Jonah (OTL) by Claassens

Though I’m a conservative Bible student, I have long given a look at a more critical commentary to have a better overall view. The OTL and NLT are most likely the ones I choose (sometimes the Interpretation series). I know going in that I’m not going to agree on most background or historical issues and am prepared for it. Often there’s some theological thoughts worth feeding into a more orthodox view and I’m glad to have them. With my specific expectations made clear, I have often given a good rating to such works; that is, it provided what I was looking for in the volume. Let me stay upfront, I’m really struggling to give that good recommendation to this volume.

What’s the problem? It’s the entire premise of the commentary itself. The author takes favorite subjects of our day and squeezes them into the text and then passes them off as this is what we ought to think about in arriving at an interpretation. The problem is that in so doing the author has squeezed the very life itself out of the text. For example, she loves to talk about a postcolonial interpretation. That is such a loaded term whose meaning really comes from politics, not Christianity. (I would not want this in a commentary even it more closely resembled my own views). Had she only suggested that the wounds Jonah or Israel felt from Assyria impacted them in many ways, I could at least entertain it. In fact, I’m sure the geopolitics of that era had profound effects. But it seemed to me, that she meant it in a way that it retained all of its 2025 political implications. I’m sorry, but I don’t think 2025 defines the book of Jonah. Believe it or not, the postcolonial viewpoint was the least controversial one of those she chose to be the prism to view Jonah through.

From that muddied rubric, she weaved the overall theme that this is a trauma-informed book. I’m sure Jonah would have found many things that happened in this little book as very traumatic, but this book is not about rubbing his brow and helping him through his trauma. This book was about showing him where he was wrong, and from that vantage point working through the things that he was finding painful, even if he shouldn’t have found them so. Again, had the author only offered that as an application after arriving at an interpretation, I could’ve bought into it. Life brings trauma, and sometimes I bring trauma into my own life, but the Lord will help me work through it and it most likely will involve showing me where I am wrong.

In the introduction, when she really goes big picture, notice how she writes about the divine paradox. There is something of a paradox when we think about theodicy, but I wonder if the biggest paradox is the corner that she herself has backed this little book into through a novel approach that obscures far more than it brings to light. 
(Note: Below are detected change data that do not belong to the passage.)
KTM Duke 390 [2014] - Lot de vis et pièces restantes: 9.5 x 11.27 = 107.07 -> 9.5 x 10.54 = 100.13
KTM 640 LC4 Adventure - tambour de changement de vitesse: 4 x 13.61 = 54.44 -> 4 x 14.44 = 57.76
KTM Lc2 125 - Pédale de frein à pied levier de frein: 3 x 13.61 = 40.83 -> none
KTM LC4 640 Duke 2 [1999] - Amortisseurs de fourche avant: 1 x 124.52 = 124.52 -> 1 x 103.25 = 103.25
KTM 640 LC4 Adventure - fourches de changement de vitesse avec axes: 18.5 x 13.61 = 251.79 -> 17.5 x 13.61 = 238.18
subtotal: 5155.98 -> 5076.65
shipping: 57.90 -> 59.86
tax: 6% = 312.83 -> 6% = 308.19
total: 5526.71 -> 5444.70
There’s even a problem on the scholarship side. Look at the bibliography. It is an echo chamber. She only brought those fringe works in which turned her writing into a self-fulfilling prophecy. If scholarship at large were consulted, I don’t think the top five or ten works that would be voted for even appeared.

The author can write from whichever perspective she chooses, but when it is this far out, it is quite over-the-top to tell the rest of us that that’s the way it should be viewed by everyone. That would be better offered in her memoirs than in a major, reputable series like the OTL. I think if we could bring Jonah back, he wouldn’t understand what this commentary is even talking about.
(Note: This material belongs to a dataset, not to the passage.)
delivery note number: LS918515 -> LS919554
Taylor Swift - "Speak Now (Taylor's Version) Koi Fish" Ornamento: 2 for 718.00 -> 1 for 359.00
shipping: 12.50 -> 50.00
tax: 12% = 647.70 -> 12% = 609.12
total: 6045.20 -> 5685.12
My bias is clear in this review, but I think as someone who has found value in other volumes in this series, it’s fair to say that there is something more going on here than simply being a more critical offering. 

I received this book free from the publisher. I was not required to write a positive review. The opinions I have expressed are my own. I am disclosing this in accordance with the Federal Trade Commission’s 16 CFR, Part 255.